A Model for Essay #1 (Summer 2007)

"How the The Eiffel Tower Works and How It Became a Monument, Symbol of Paris"

by Anne-Marie Cressin

June 24, 2007
Dr. Ellen Moody
Paper #1

It is strange that the Eiffel Tower has become the universal symbol of Paris. Everywhere on the globe where Paris is stated as an image, you can find the Eiffel Tower. For people from the United-States to Asia, Africa to Australia, and even within Europe itself, there is almost no journey made to Paris without, at the very least, the hope to take a peek at the Eiffel Tower. Furthermore, its size, simple and primary shape appeals to our imagination: it can be in turn the symbol of Paris, of modernity, of communication, of hard-work and diligent labor, of science, engineering, and technical advancement during the nineteenth century, rocket, stem, derrick, phallus, lightning rod, insect, artistic display of lights, lighthouse [1] The openness, purity, virtual emptiness, uniformity can mean anything, and is given an oneiric function. An expression of utopia. The Tower of Babel. An elevator to the sky. A link between Earth and Heaven.
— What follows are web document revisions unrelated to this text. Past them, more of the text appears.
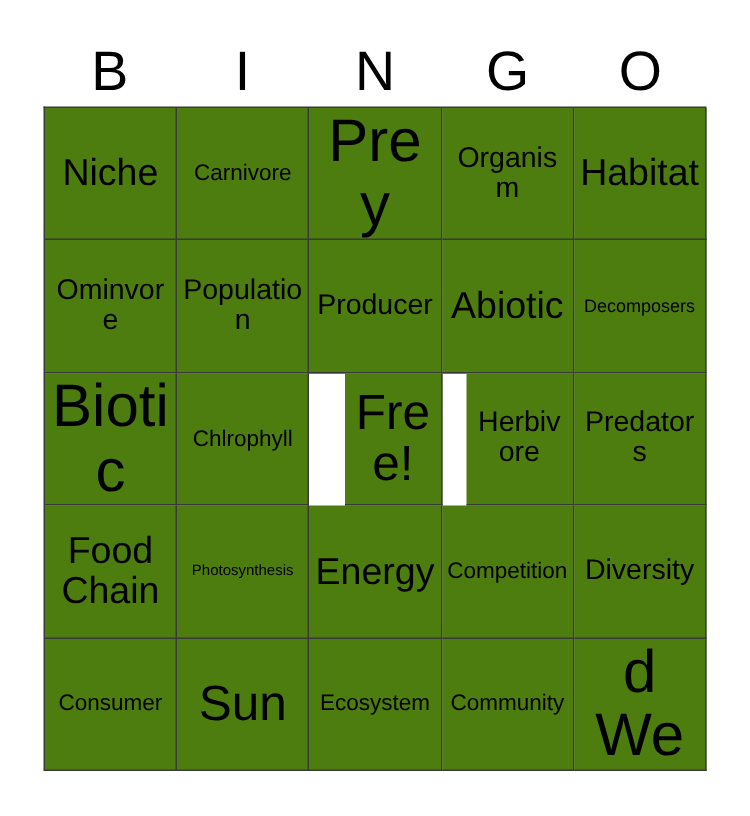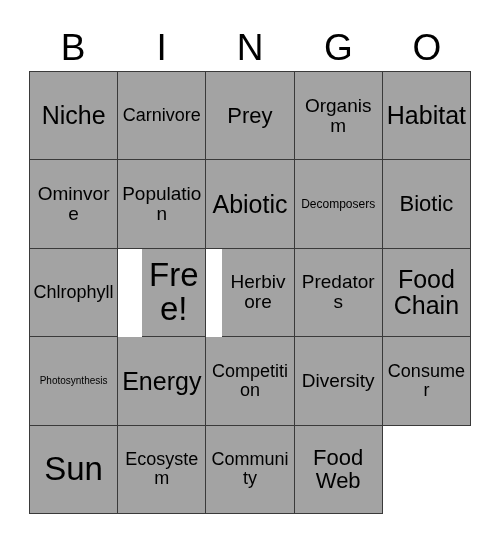"Niche" .bingo-cell { background: #a3a3a3 -> #4d7c0f }
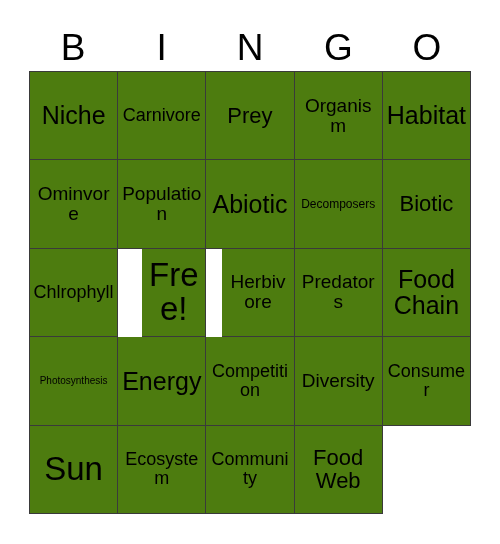"Carnivore" .fs-sm { font-size: 18px -> 15px }
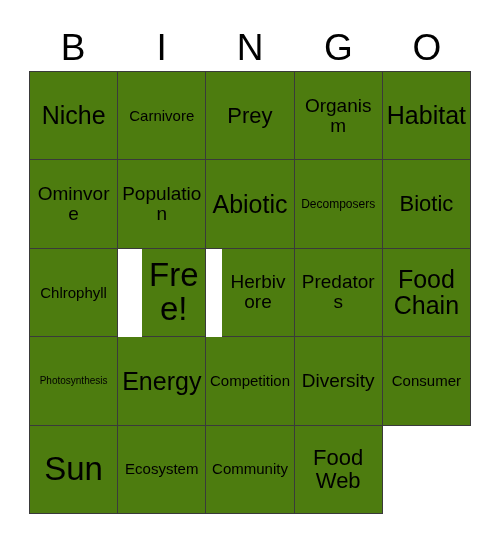"Prey" .fs-xl { font-size: 22px -> 40px }
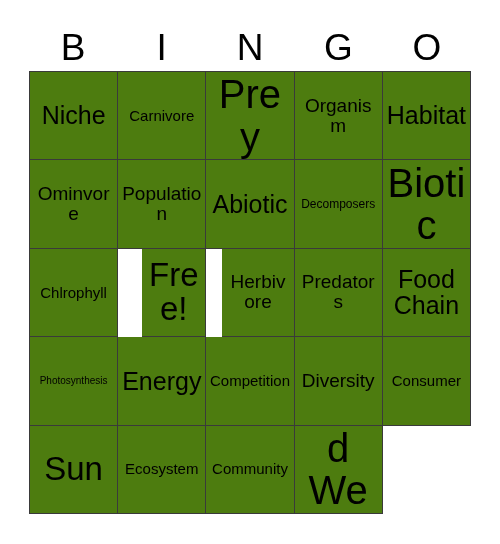"Producer" div.bingo-cell { html: none -> <div> <span>Producer</span> </div> }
None of this fantasy was the initial purpose of the tower. Its constructor, Gustave Eiffel, viewed it as a serious, rational object, with scientific and useful purposes. The aesthetic (or unaesthetic, for some) shape of his design was based on wind resistance. The Tower has been standing on Parisian soil for over a century now, and as it saw Paris evolving throughout time, so did its inhabitants saw the Tower evolving in their hearts and memories. It was not meant to be a monument, but because of its long history, architecture, it has nowadays acquired a unique status.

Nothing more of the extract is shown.